Le régime d’indemnisation des fonctionnaires en arrêt maladie connaît une réforme d’ampleur avec l’entrée en vigueur, le 1ᵉʳ mars 2025, d’une réduction du maintien du traitement à 90 % pendant les trois premiers mois d’arrêt. Acté par l’article 198 de la loi de finances pour 2025, ce nouveau dispositif met fin à une garantie statutaire de près de 80 ans.
Un revirement historique d’un principe fondateur
Pour rappel, depuis 1946, les fonctionnaires en congé de maladie ordinaire bénéficiaient du maintien intégral de leur traitement pendant les trois premiers mois, avant une réduction à 50 % au-delà. Ce principe, inscrit dans l’article L. 822-3 du Code général de la fonction publique, s’inscrivait dans une logique de protection spécifique, garantissant une couverture financière totale aux agents frappés par la maladie.
Cette règle découlait d’une conception historique de la fonction publique, fondée sur des garanties particulières visant à assurer une continuité du service public tout en préservant les droits des agents. L’idée était que la sécurité statutaire devait respecter certaines contraintes propres à la fonction publique, l’absence de négociation salariale individuelle et l’impossibilité pour un fonctionnaire de cumuler plusieurs emplois.
Au fil des décennies, ce principe est resté un marqueur fort du statut des fonctionnaires, affirmant une distinction nette avec le régime applicable dans le secteur privé, où les indemnités journalières de la Sécurité sociale et les dispositifs conventionnels varient selon les entreprises et les accords collectifs.
Une réforme dictée par la contrainte budgétaire
Cette réduction du taux de rémunération en cas d’arrêt maladie est motivée par la volonté gouvernementale de maîtriser les dépenses publiques. L’Inspection générale des finances (IGF), dans un rapport publié en juillet 2024, estime à 15 milliards d’euros le coût des absences pour raisons de santé dans la fonction publique.

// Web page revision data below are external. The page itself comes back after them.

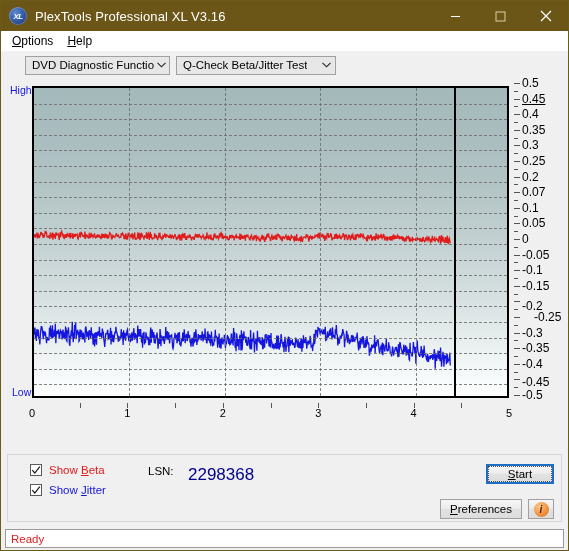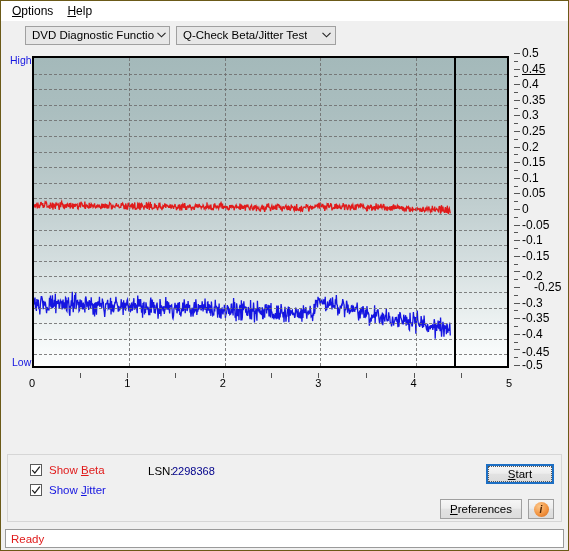--- a/index.html
+++ b/index.html
@@ -127,21 +127,21 @@
     box-sizing:border-box;display:flex;align-items:center;justify-content:center;
     margin-right:7px;flex:none;
   }
   .checkbox svg{display:block;}
   .chk-label{font-size:11.5px;white-space:nowrap;}
   .chk-label .uk{text-decoration:underline;}
   .lbl-beta{color:#e01b1b;}
   .lbl-jitter{color:#1515e0;}
 
   #lsn-label{position:absolute;left:140px;top:10px;font-size:11.5px;color:#000;}
-  #lsn-value{position:absolute;left:164px;top:10px;font-size:11px;color:#00008b;}
+  #lsn-value{position:absolute;left:180px;top:10px;font-size:17px;color:#00008b;}
 
   .btn{
     position:absolute;box-sizing:border-box;
     background:linear-gradient(to bottom,#f6f6f6 0%,#ededed 45%,#e2e2e2 52%,#dcdcdc 100%);
     border:1px solid #a0a0a0;
     font-size:11.5px;color:#000;
     display:flex;align-items:center;justify-content:center;
   }
   .btn .uk{text-decoration:underline;}
   #btn-start{
@@ -167,20 +167,42 @@
     border:1px solid #9a9a9a;background:#ffffff;box-sizing:border-box;
     display:flex;align-items:center;
   }
   #status-text{font-size:11.5px;color:#e01b1b;padding-left:5px;}
 </style>
 </head>
 <body>
 
 <div id="app">
 
+  <div class="titlebar">
+    <div class="app-icon">XL</div>
+    <div class="title-text">PlexTools Professional XL V3.16</div>
+    <div class="win-btns">
+      <div class="win-btn">
+        <svg width="11" height="11" viewBox="0 0 11 11">
+          <line x1="1" y1="5.5" x2="10" y2="5.5" stroke="#ffffff" stroke-width="1"></line>
+        </svg>
+      </div>
+      <div class="win-btn">
+        <svg width="11" height="11" viewBox="0 0 11 11">
+          <rect x="1" y="1" width="9" height="9" fill="none" stroke="#d9cfa8" stroke-width="1"></rect>
+        </svg>
+      </div>
+      <div class="win-btn">
+        <svg width="12" height="12" viewBox="0 0 12 12">
+          <line x1="1" y1="1" x2="11" y2="11" stroke="#ffffff" stroke-width="1.2"></line>
+          <line x1="11" y1="1" x2="1" y2="11" stroke="#ffffff" stroke-width="1.2"></line>
+        </svg>
+      </div>
+    </div>
+  </div>
 
   <div class="menubar">
     <div class="menu-item">
       <span class="uk">O</span><span>ptions</span>
     </div>
     <div class="menu-item">
       <span class="uk">H</span><span>elp</span>
     </div>
   </div>
 
@@ -246,21 +268,21 @@
         <div class="ylab" style="top: 33.2px;">0.4</div>
         <div class="ytick" style="top: 33.2px;"></div>
         <div class="ylab" style="top: 48.8px;">0.35</div>
         <div class="ytick" style="top: 48.8px;"></div>
         <div class="ylab" style="top: 64.4px;">0.3</div>
         <div class="ytick" style="top: 64.4px;"></div>
         <div class="ylab" style="top: 80px;">0.25</div>
         <div class="ytick" style="top: 80px;"></div>
         <div class="ylab" style="top: 95.6px;">0.2</div>
         <div class="ytick" style="top: 95.6px;"></div>
-        <div class="ylab" style="top: 111.2px;">0.15</div>
+        <div class="ylab" style="top: 111.2px;">0.07</div>
         <div class="ytick" style="top: 111.2px;"></div>
         <div class="ylab" style="top: 126.8px;">0.1</div>
         <div class="ytick" style="top: 126.8px;"></div>
         <div class="ylab" style="top: 142.4px;">0.05</div>
         <div class="ytick" style="top: 142.4px;"></div>
         <div class="ylab" style="top: 158px;">0</div>
         <div class="ytick" style="top: 158px;"></div>
         <div class="ylab" style="top: 173.6px;">-0.05</div>
         <div class="ytick" style="top: 173.6px;"></div>
         <div class="ylab" style="top: 189.2px;">-0.1</div>

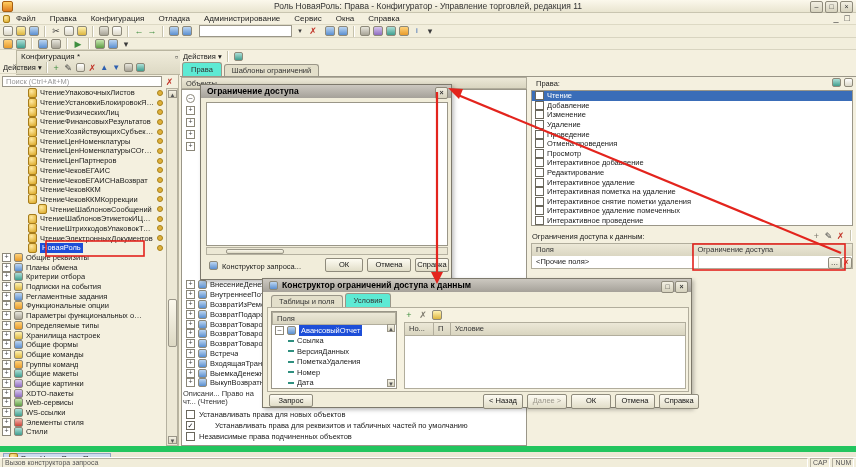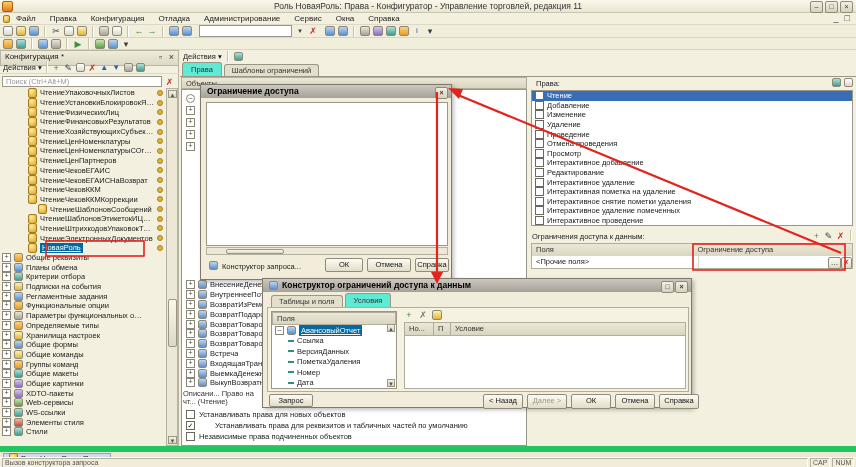--- a/index.html
+++ b/index.html
@@ -35,21 +35,21 @@
   .pbtn{background:linear-gradient(#fdfbf2,#e1ddc8);border:1px solid #8f8b7c;border-radius:2px;
         text-align:center;font-size:7.5px;line-height:12px;color:#111;}
   .pbtn.disabled{color:#9b978a;}
   
   .phead{background:linear-gradient(#f0ecdb,#ddd9c4);border:1px solid #b9b5a0;font-size:8px;line-height:11px;padding-left:4px;}
   .input{background:#fff;border:1px solid #9a9688;font-size:7.5px;color:#999;line-height:10px;padding-left:3px;overflow:hidden;white-space:nowrap;}
   
   .treebox{background:#fff;border:1px solid #9a9688;overflow:hidden;}
   .trow{display:flex;align-items:center;gap:3px;padding-left:2px;white-space:nowrap;overflow:hidden;}
   .trow .lbl{overflow:hidden;text-overflow:ellipsis;max-width:118px;}
-  .sel{background:#0369a1;color:#fff;padding:4px 2px;text-decoration:underline;}
+  .sel{background:#1d4ed8;color:#fff;padding:4px 2px;}
   .exp{display:inline-block;width:7px;height:7px;border:1px solid #8a8678;background:#fff;
        font-size:7px;line-height:5px;text-align:center;color:#444;flex:none;}
   .dot{width:4px;height:4px;border-radius:50%;background:#e0b13a;border:1px solid #a8821e;margin-left:auto;margin-right:3px;flex:none;}
   .role-ic{display:inline-block;width:7px;height:8px;flex:none;border:1px solid #a67c1a;border-radius:2px;
            background:radial-gradient(circle at 35% 30%,#ffe9a0,#d9a520);}
   .cb{display:inline-block;width:7px;height:7px;border:1px solid #6a675c;background:#fff;flex:none;
       font-size:7px;line-height:7px;text-align:center;color:#111;}
   .cb.on::after{content:"✓";}
   .colhead{background:linear-gradient(#ece8d7,#d9d5c0);border:1px solid #b1ad9c;font-size:7.5px;line-height:11px;padding-left:4px;color:#333;}
   
@@ -154,21 +154,21 @@
         <span class="tsep"></span>
         <span class="gi t-green">▶</span>
         <span class="tsep"></span>
         <span class="gi c-green"></span>
         <span class="gi c-blue"></span>
         <span class="gi t-dark">▾</span>
       </span>
   </div>
 
   <div class="abs" style="left:0;top:50px;width:179px;height:396px;border-right:1px solid #b9b5a0;background:#f4f0df;">
-    <div class="abs phead" style="left:0;top:0;width:179px;height:16px;">
+    <div class="abs phead" style="left:16px;top:0;width:179px;height:25px;">
       <span>Конфигурация *</span>
       <span class="abs" style="right:2px;top:1px;display:flex;gap:2px;">
 
       <span class="gi sm t-dark">▫</span>
           <span class="gi sm t-dark">×</span>
         </span>
     </div>
     <div class="abs" style="left:0;top:12px;width:179px;height:12px;display:flex;align-items:center;gap:2px;padding-left:3px;border-bottom:1px solid #ddd9c4;">
       <span><span>Действия</span> ▾</span>
       <span class="tsep"></span>

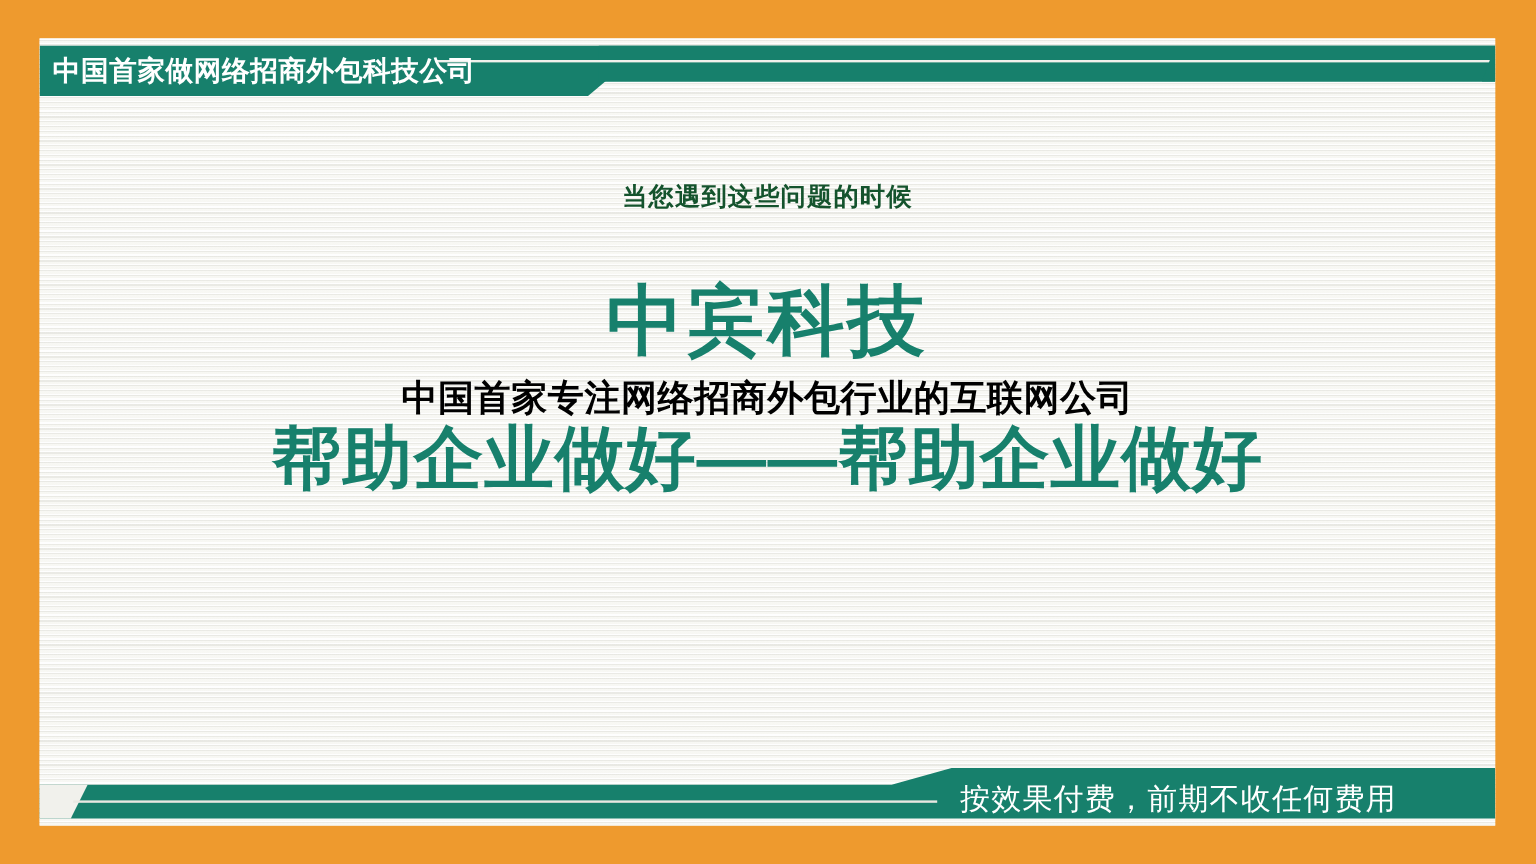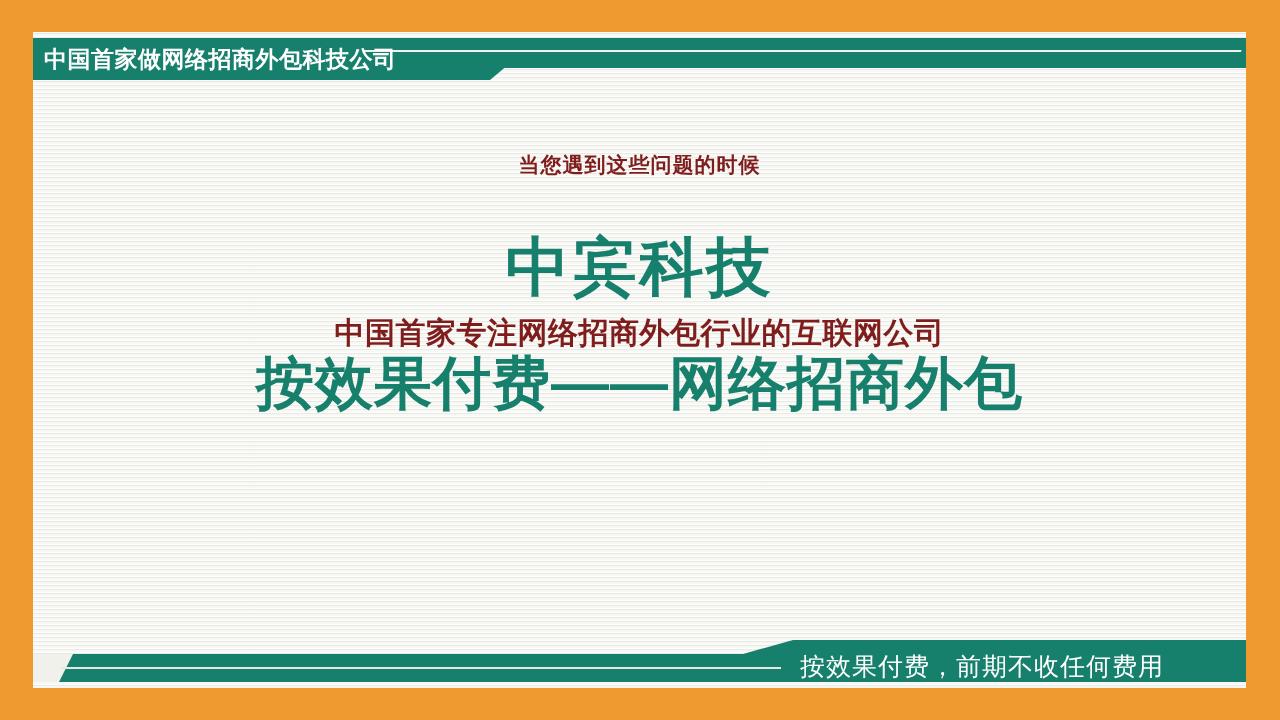--- a/index.html
+++ b/index.html
@@ -76,39 +76,39 @@
   
   #center-block {
     position: absolute;
     left: 33px;
     top: 150px;
     width: 1213px;
     text-align: center;
   }
 
   #eyebrow {
-    color: #7f1d1d;
+    color: #14532d;
     font-size: 21px;
     font-weight: bold;
     letter-spacing: 1px;
     line-height: 30px;
     margin: 0 0 52px 0;
   }
 
   #brand {
     color: #17806c;
     font-size: 64px;
     font-weight: bold;
     line-height: 70px;
     letter-spacing: 3px;
     margin: 16px;
   }
 
   #tagline {
-    color: #7f1d1d;
+    color: #000000;
     font-size: 30px;
     font-weight: bold;
     line-height: 38px;
     letter-spacing: 0.5px;
     margin: -4px 0 0 0;
   }
 
   #headline {
     color: #17806c;
     font-size: 58px;
@@ -164,21 +164,21 @@
       <polygon points="1213,0 1213,30 1202,30" fill="#17806c"></polygon>
     </svg>
   </div>
 
   <div id="header-title">中国首家做网络招商外包科技公司</div>
 
   <div id="center-block">
     <p id="eyebrow">当您遇到这些问题的时候</p>
     <p id="brand">中宾科技</p>
     <p id="tagline">中国首家专注网络招商外包行业的互联网公司</p>
-    <p id="headline">按效果付费——网络招商外包</p>
+    <p id="headline">帮助企业做好——帮助企业做好</p>
   </div>
 
   <div id="footer-ribbon">
     <svg width="1213" height="48" viewBox="0 0 1213 48" xmlns="http://www.w3.org/2000/svg">
 
       <polygon points="0,18 710,18 760,4 1213,4 1213,46 0,46" fill="#17806c"></polygon>
 
       <polygon points="0,18 40,18 26,46 0,46" fill="#f1f1ec"></polygon>
 
       <rect x="28" y="31" width="720" height="2" fill="#e8e8e2"></rect>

Parmi les pistes avancées pour en réduire l’impact, figurait la diminution du taux de remplacement à 90 % pour les trois premiers mois d’arrêt, une mesure dont l’application permettrait une économie réalisée à 900 millions d’euros.
L’argument budgétaire s’accompagne d’une volonté affichée d’aligner les règles de la fonction publique sur celles du secteur privé. Ce dernier impose aux salariés un délai de carence de trois jours avant de percevoir les indemnités journalières, complétées éventuellement par l’employeur après sept jours. Si le projet initial du gouvernement envisageait un allongement du délai de carence à trois jours pour les fonctionnaires, la contestation syndicale a conduit à l’abandon de cette mesure, au profit d’un compromis sur la baisse du taux de rémunération sur les premiers mois d’arrêt.
Un bouleversement dans la gestion des ressources humaines : ce qu’il faut noter !
La réforme s’applique à tous les nouveaux arrêts maladie accordés à partir du 1ᵉʳ mars 2025, y compris en cas de renouvellement d’un congé en cours. En revanche, les congés de longue maladie (CLM), de longue durée (CLD) et les congés pour accident du travail ou maladie professionnelle (CITIS) restent exclus du dispositif.
Cette modification aura des répercussions directes sur la rémunération des agents, notamment sur certains accessoires de traitement, tels que la nouvelle bonification indicative (NBI) et certaines primes, qui verront leur montant diminuer proportionnellement à la réduction du traitement principal. Les collectivités territoriales devront adapter leurs régimes indemnitaires pour se conformer à ce nouveau cadre, entraînant une complexification administrative supplémentaire.